Wednesday, July 13, 2011

A Bright Idea?

Congress in its wisdom passed legislation in 2007 which will eliminate standard light bulbs by 2014. Supporters say it will save energy and money for consumers. Opponents say it is an infringement on personla freedom.

We'll side with the latter. The Michigan legislature is grappling with the question of allowing Michigan residents to be exempt from the law, providing citizens use older style bulbs made in the state. Even that can be seen as little more than feel good, as it appeals to the segment of the voting public who believe that the government, especially at the federal level, has become a monster set only on trampling personal rights.

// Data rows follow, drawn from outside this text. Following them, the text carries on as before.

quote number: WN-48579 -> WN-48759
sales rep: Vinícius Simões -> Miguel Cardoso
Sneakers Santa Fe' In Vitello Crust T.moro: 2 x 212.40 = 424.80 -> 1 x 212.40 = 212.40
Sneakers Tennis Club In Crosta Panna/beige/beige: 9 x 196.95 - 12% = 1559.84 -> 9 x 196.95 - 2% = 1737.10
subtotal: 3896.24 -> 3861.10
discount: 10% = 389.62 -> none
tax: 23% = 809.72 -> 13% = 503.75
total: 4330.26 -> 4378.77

It has, of course, and that's why even if it is merely feel good lawmaking on the part of Lansing it is nonetheless set on a higher plane. The defense of legitimate individual rights is always on the better moral ground than anything the leftist environmental assault on liberty can offer. It doesn't matter whether the newer style bulbs save energy or not: there is no great sin in using the older type for lighting, while such micromanaging of the individual's life as Washington is attempting to do here is at the least merely annoying, while at the worst, a genuine threat to personal freedom.

Hyperbole? Perhaps. But it is in precisely the kind of incrementalism displayed with the bulb ban that We, the People, lose our freedom. The slow erosion of respect for individual liberty is embodied quite well in laws such as these. Under the guise of the general welfare Washington tramples personal rights. The left wing tends not to notice that as it tells us what to do in the privacy of our homes.

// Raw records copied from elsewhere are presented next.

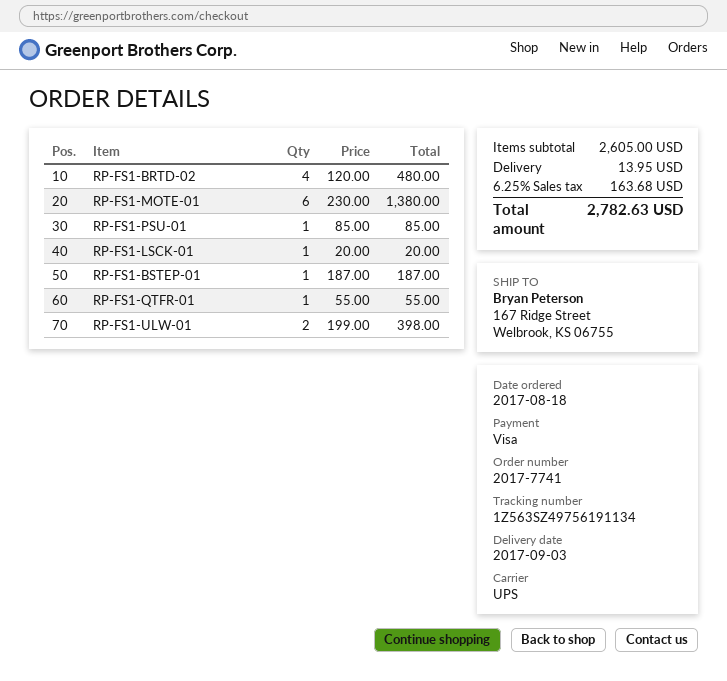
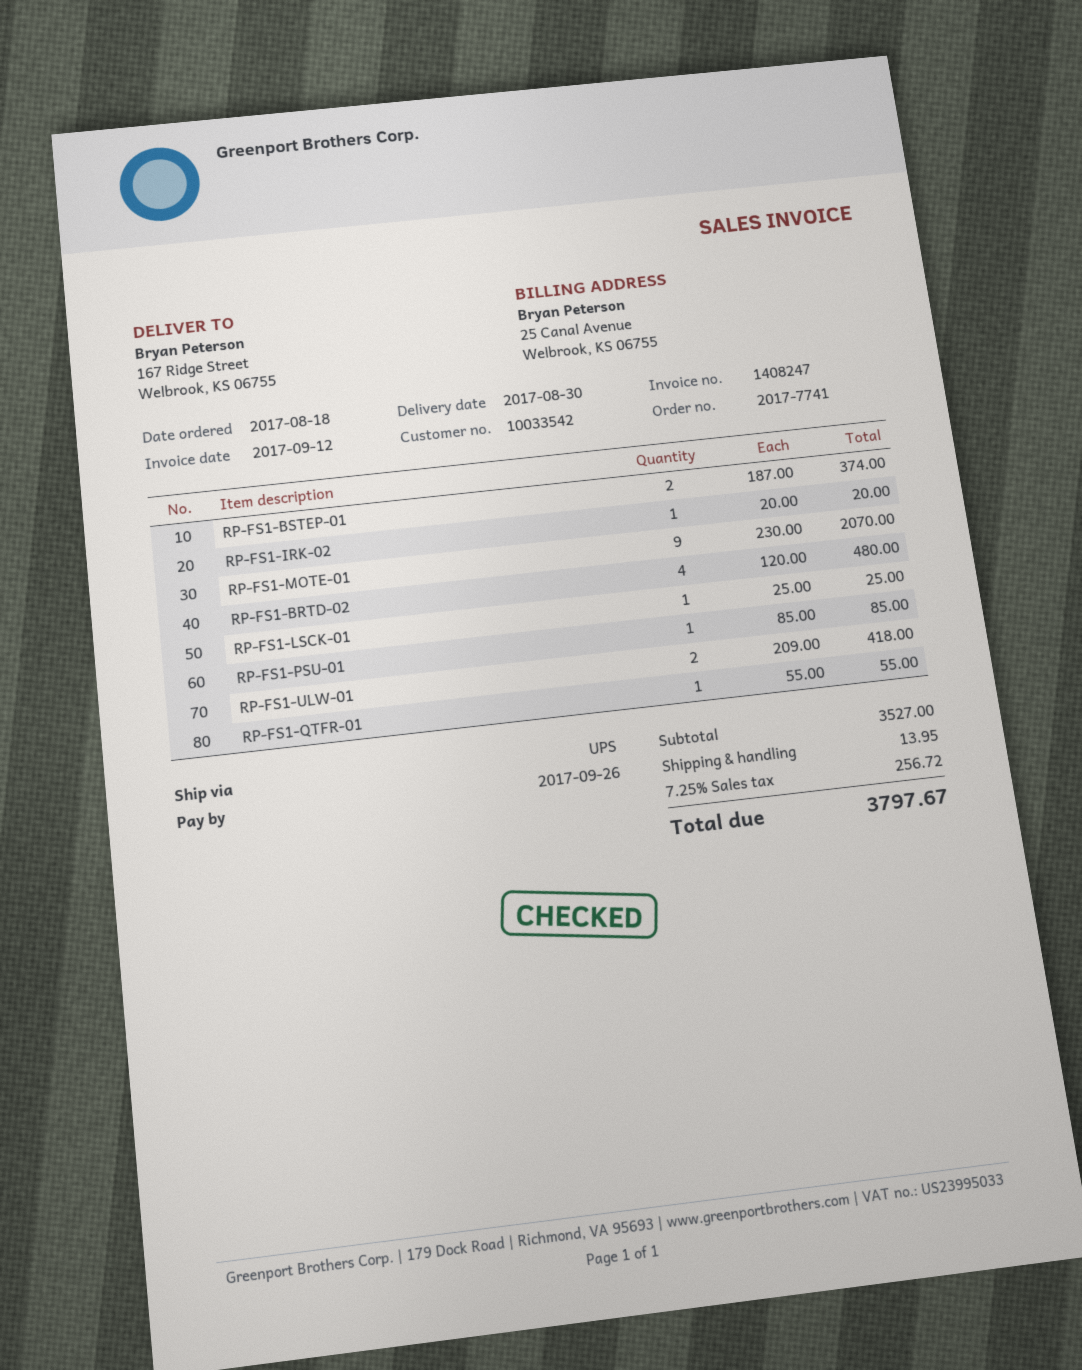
delivery date: 2017-09-03 -> 2017-08-30
RP-FS1-MOTE-01: 6 x 230.00 = 1380.00 -> 9 x 230.00 = 2070.00
RP-FS1-LSCK-01: 1 x 20.00 = 20.00 -> 1 x 25.00 = 25.00
RP-FS1-BSTEP-01: 1 x 187.00 = 187.00 -> 2 x 187.00 = 374.00
RP-FS1-ULW-01: 2 x 199.00 = 398.00 -> 2 x 209.00 = 418.00
RP-FS1-IRK-02: none -> 1 x 20.00 = 20.00
subtotal: 2605.00 -> 3527.00
tax: 6.25% = 163.68 -> 7.25% = 256.72
total: 2782.63 -> 3797.67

The Founders of our nation did nor fight and die for the sake of the Federal establishment telling us how to illuminate our dwellings. Whether the attempt by Lansing to circumvent that particular law is successful or not will not, in the long, matter. But the fact that the Michigan legislature along with many other state lawmaking bodies are taking on this question and others (think about the lawsuits against Obamacare) hopefully signals that the petty tyranny of Washington is on the decline. The best use of local government may just be in telling the larger government where to get off.